Мастерство, с каким Достоевский владел драматическими средствами, позволяют сравнить его гений с гением Шекспира. Правомочность такого сравнения можно показать, лишь двигаясь в обратную сторону, от результата к методу, и признавая с самого начала огромную разницу в средствах выражения. При этом мы, видимо, подразумеваем, что владение особыми инструментами драмы позволило Достоевскому достичь такого трагизма ситуаций и такой глубины проникновения в суть человеческих мотивов, что его романы более, чем у кого-либо еще, вызывают в памяти шекспировские шедевры. И, продолжая помнить о несравнимости шекспировского стиха и «достоевской» прозы, можно утверждать, что для обоих авторов диалог служил основным средством реализации замысла. Писатель оценил бы сравнение его произведений с Шекспиром. В записных книжках к «Бесам» он отмечал, что «реализм» Шекспира, как и его собственный, не ограничивался простой имитацией повседневной жизни: «Шекспир — это пророк, посланный богом, чтобы возвестить нам тайну о человеке, душе человеческой». Это суждение, несомненно, намекает и на то, как Достоевский видел себя самого. Контраст с толстовским отрицанием Шекспира во всех отношениях показателен.
Сходным образом уместны — но не более того — и аналогии, которые проводят между Достоевским и Расином. Про обоих можно сказать, что они посредством драматического действия и драматической риторики выразили сравнимые по остроте наблюдения об оттенках и многообразии человеческой души. Расин и Достоевский воплотили в драме свои уникальные выводы о свойствах сознания и, сталкивая между собой различные аргументы, сумели сформулировать идеи по поводу масок бессознательного.

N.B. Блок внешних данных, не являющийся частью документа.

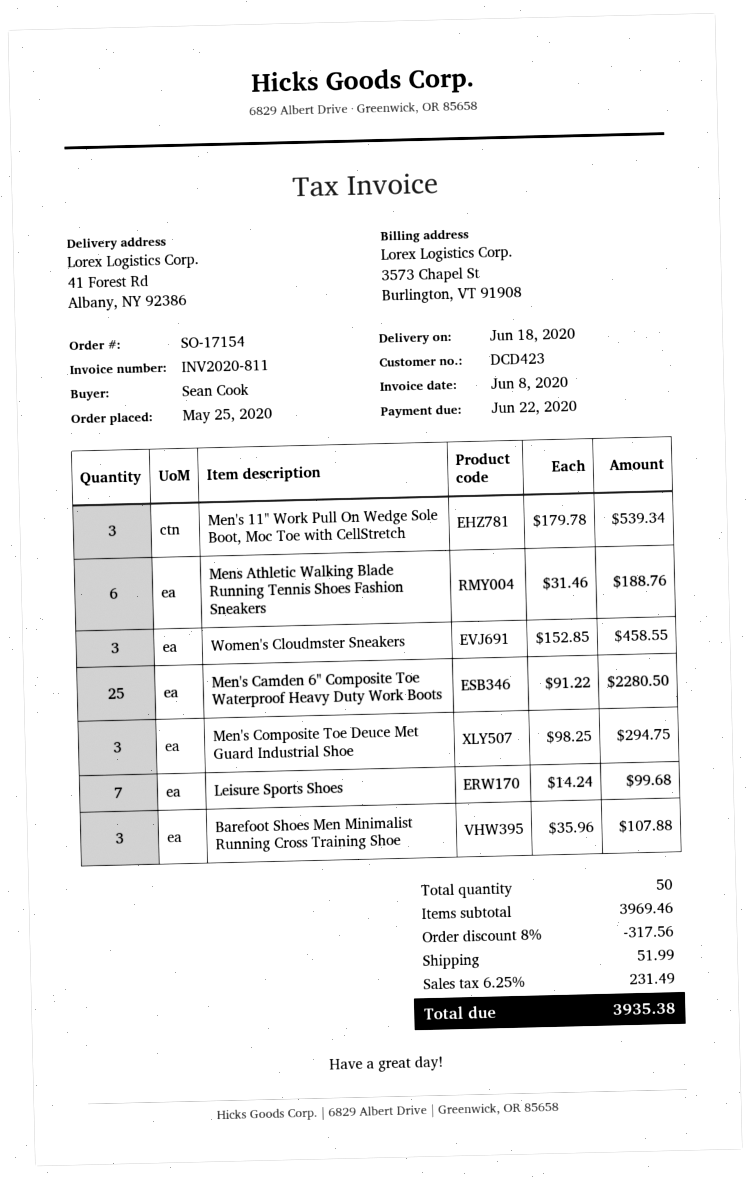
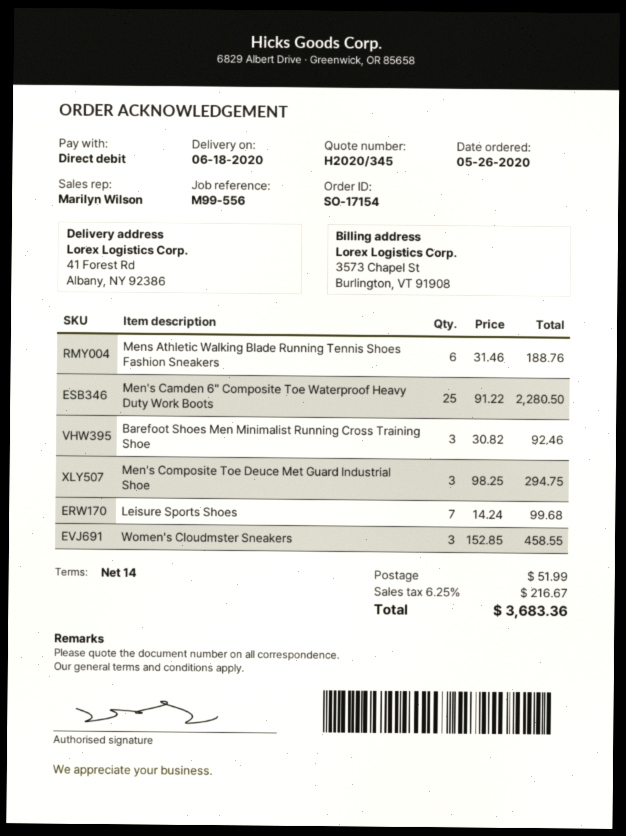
order date: 2020-05-25 -> 2020-05-26
Men's 11" Work Pull On Wedge Sole Boot, Moc Toe with CellStretch: 3 x 179.78 = 539.34 -> none
Barefoot Shoes Men Minimalist Running Cross Training Shoe: 3 x 35.96 = 107.88 -> 3 x 30.82 = 92.46
discount: 8% = 317.56 -> none
tax: 6.25% = 231.49 -> 6.25% = 216.67
total: 3935.38 -> 3683.36

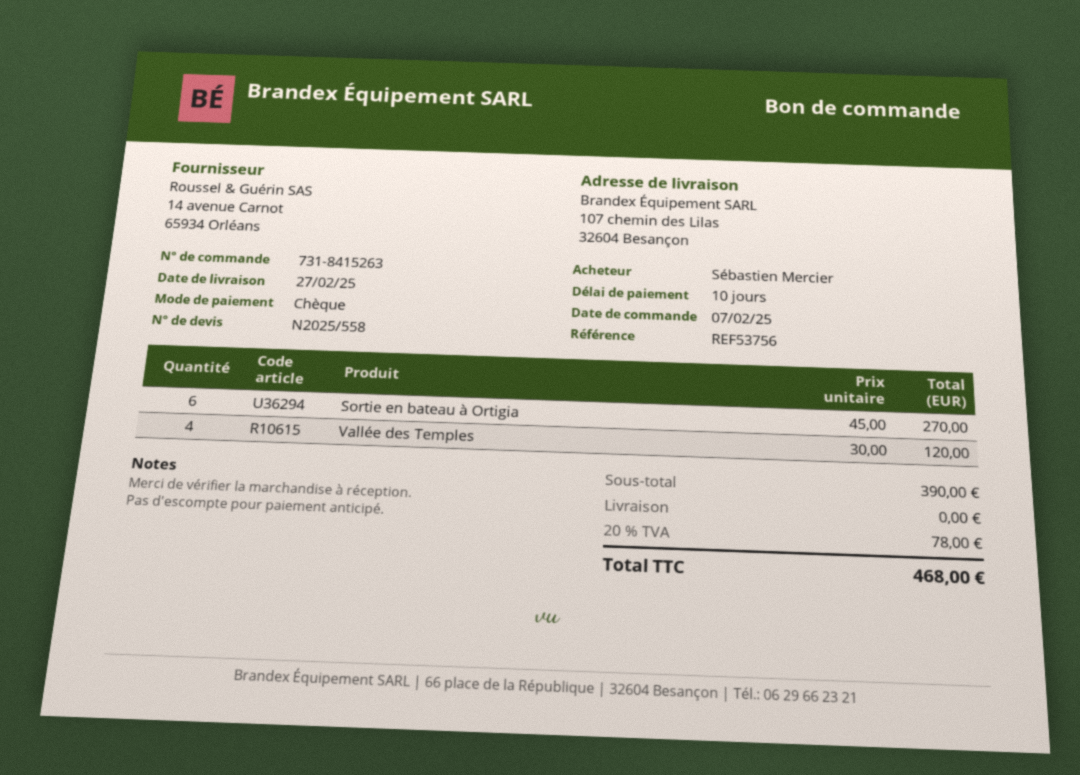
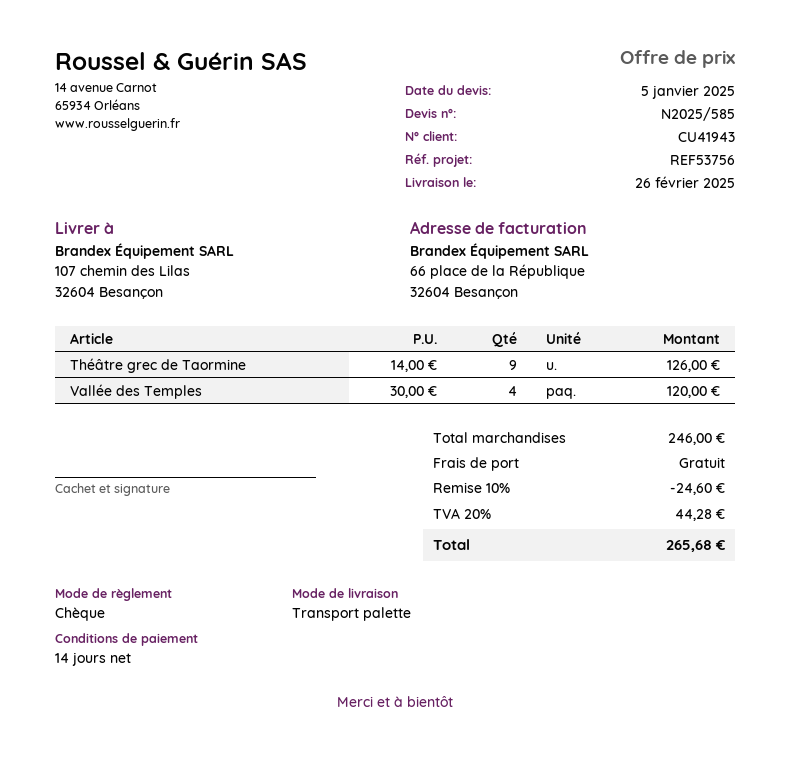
quote number: N2025/558 -> N2025/585
delivery date: 2025-02-27 -> 2025-02-26
payment terms: 10 days -> 14 days
Sortie en bateau à Ortigia: 6 x 45.00 = 270.00 -> none
Théâtre grec de Taormine: none -> 9 x 14.00 = 126.00
subtotal: 390.00 -> 246.00
discount: none -> 10% = 24.60
tax: 20% = 78.00 -> 20% = 44.28
total: 468.00 -> 265.68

Мы можем — в достаточной степени условно — обосновать подобные сопоставления, признав, что в романах Достоевского присутствуют те ценности, концепции и действия, которые ушли из западной литературы вместе с елизаветинской и неоклассической трагедией. У Достоевского есть право считаться «драматургом», представляющим эту высокую традицию. Он обладает безошибочной интуицией во всем, что касается драмы. В жертву единству действия он приносит мелкие претензии на правдоподобие. Он достиг той свободы, когда можно не обращать внимания на мелодраматические совпадения и маловероятные события, на грубость мелодраматических инструментов. Самое главное для него — истина и величие человеческого опыта в свете страстного конфликта. И постоянным средством выражения для него служит прямое высказывание: духа — к духу, души — к «я».
IV
«Идиот» — самый несложный по структуре роман Достоевского. Повествование со схематической ясностью следует от пролога и рокового пророчества Мышкина к реально совершенному убийству. Роман с характерной прямотой задает старинную загадку трагического героя. Князь невинен и в то же время виновен. Он признается Евгению Павловичу: «О да, я виноват! Вероятнее всего, что я во всем виноват! Я еще не знаю, в чем именно, но я виноват!». «Преступление» Мышкина — в том, что его сострадание больше его любви, ибо если на свете есть слепая любовь («Король Лир»), то есть и слепая жалость. Князь «любит» обеих — и Аглаю, и Настасью, но любовь его не всеобъемлюща ни в том, ни в другом случае. Тема любовного треугольника захватывала Достоевского, она символизировала для него трагический ход вещей. Ей посвящен центральный сюжет в «Униженных и оскорбленных» (книге, которую во многих отношениях можно считать предварительным наброском «Идиота»), и еще глубже она разработана в «Вечном муже», в «Бесах» и в «Братьях Карамазовых». Достоевский верил, что можно любить сразу двух людей с одинаковой, невероятной силой. Он видел в этом не извращение, а повышенную способность к любви. Тем более — милосердие, оно не иссякает, и на скольких бы людей ни распространялось, его не становится меньше — в отличие от количества любви.